EXERCISE DATA section start

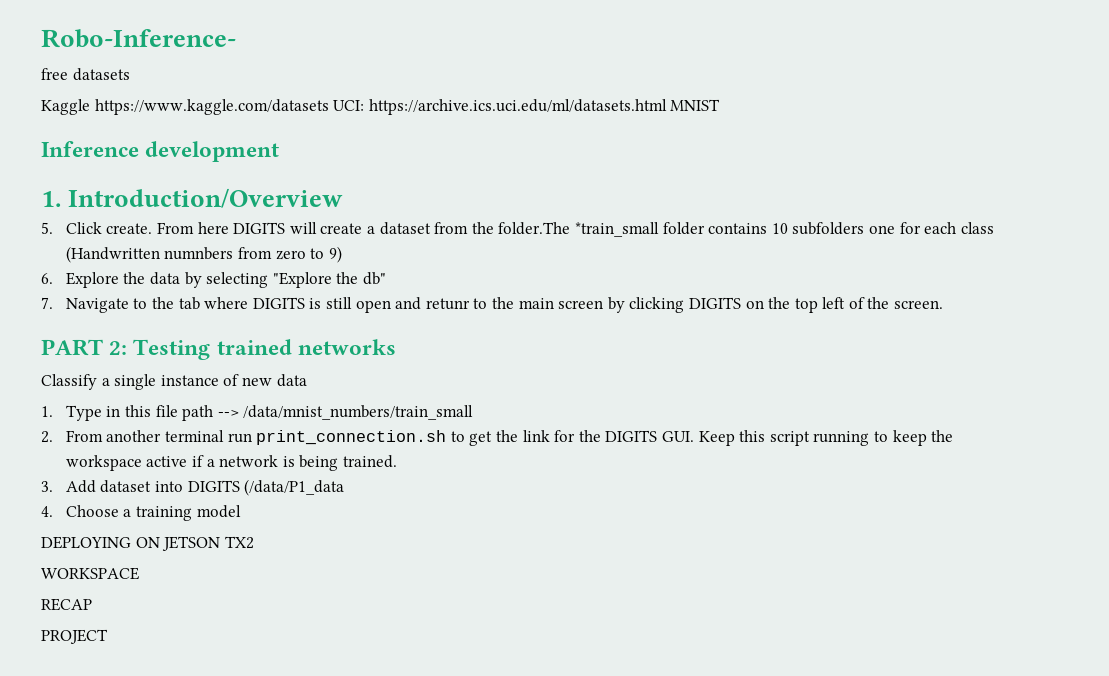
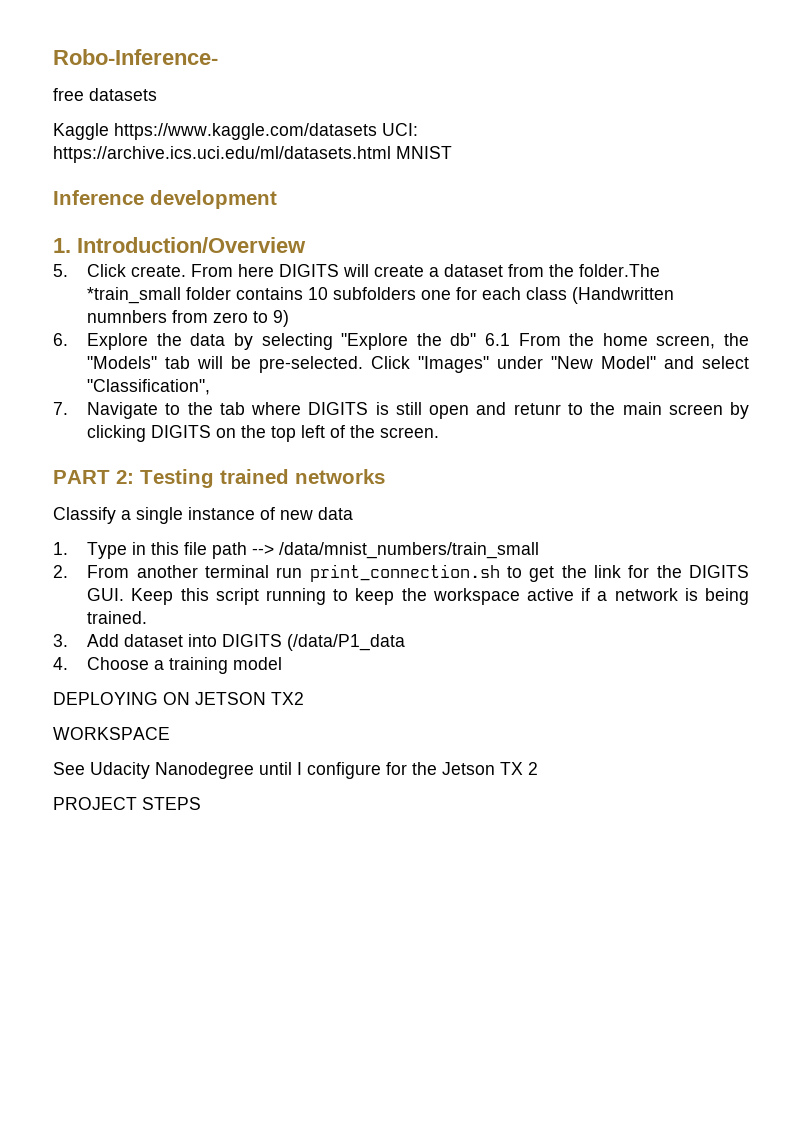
(387, 278) none -> [485,333,749,349] [87,356,749,373] [87,379,211,395] 6.1 From the home screen, the "Models" tab will be pre-selected. Click "Images" under "New Model" and select "Classification",
[41,598,92,611] RECAP -> [53,762,538,779] See Udacity Nanodegree until I configure for the Jetson TX 2
(108, 636) none -> [142,797,201,810] STEPS

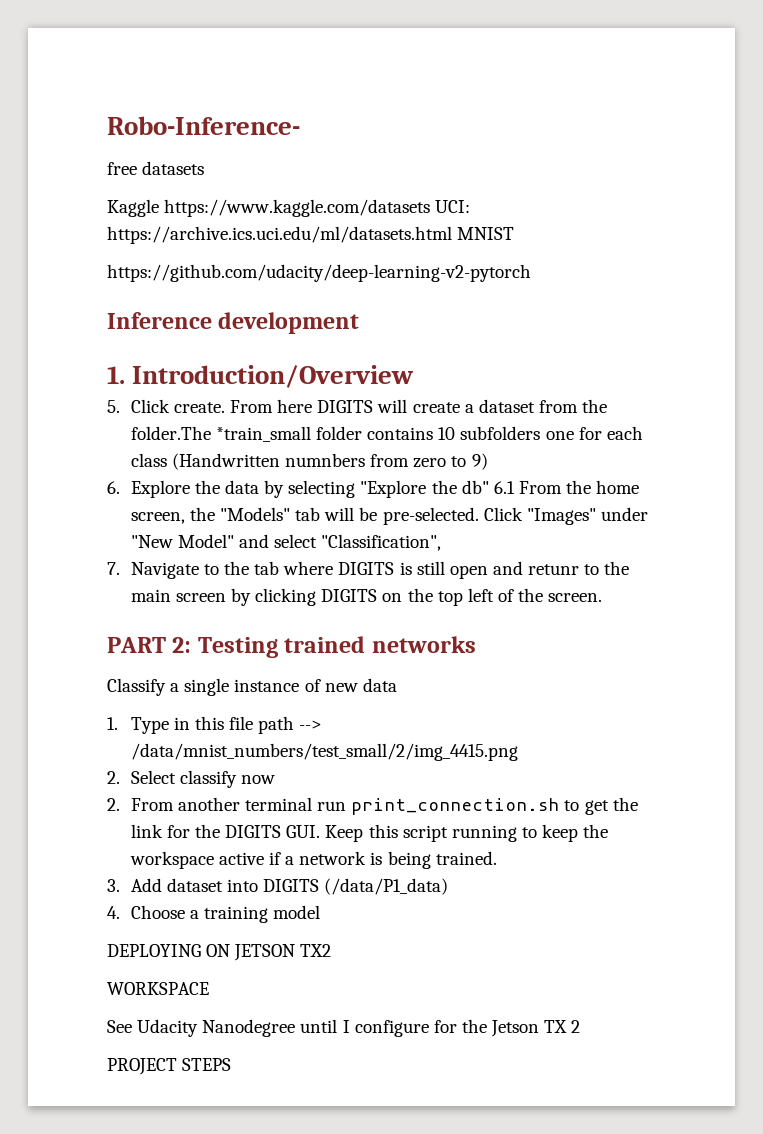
(452, 152) none -> [107,264,531,282] // https://github.com/udacity/deep-learning-v2-pytorch
[279,542,540,559] /data/mnist_numbers/train_small -> [130,743,518,761] [107,770,276,788] /data/mnist_numbers/test_small/2/img_4415.png // 2. Select classify now
[287,634,406,651] (/data/P1_data -> [324,878,449,895] (/data/P1_data)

EXERCISE DATA section end

Copy out each line of the listing that holds "none".

EXERCISE OUTPUT:
(387, 278) none -> [485,333,749,349] [87,356,749,373] [87,379,211,395] 6.1 From the home screen, the "Models" tab will be pre-selected. Click "Images" under "New Model" and select "Classification",
(108, 636) none -> [142,797,201,810] STEPS
(452, 152) none -> [107,264,531,282] // https://github.com/udacity/deep-learning-v2-pytorch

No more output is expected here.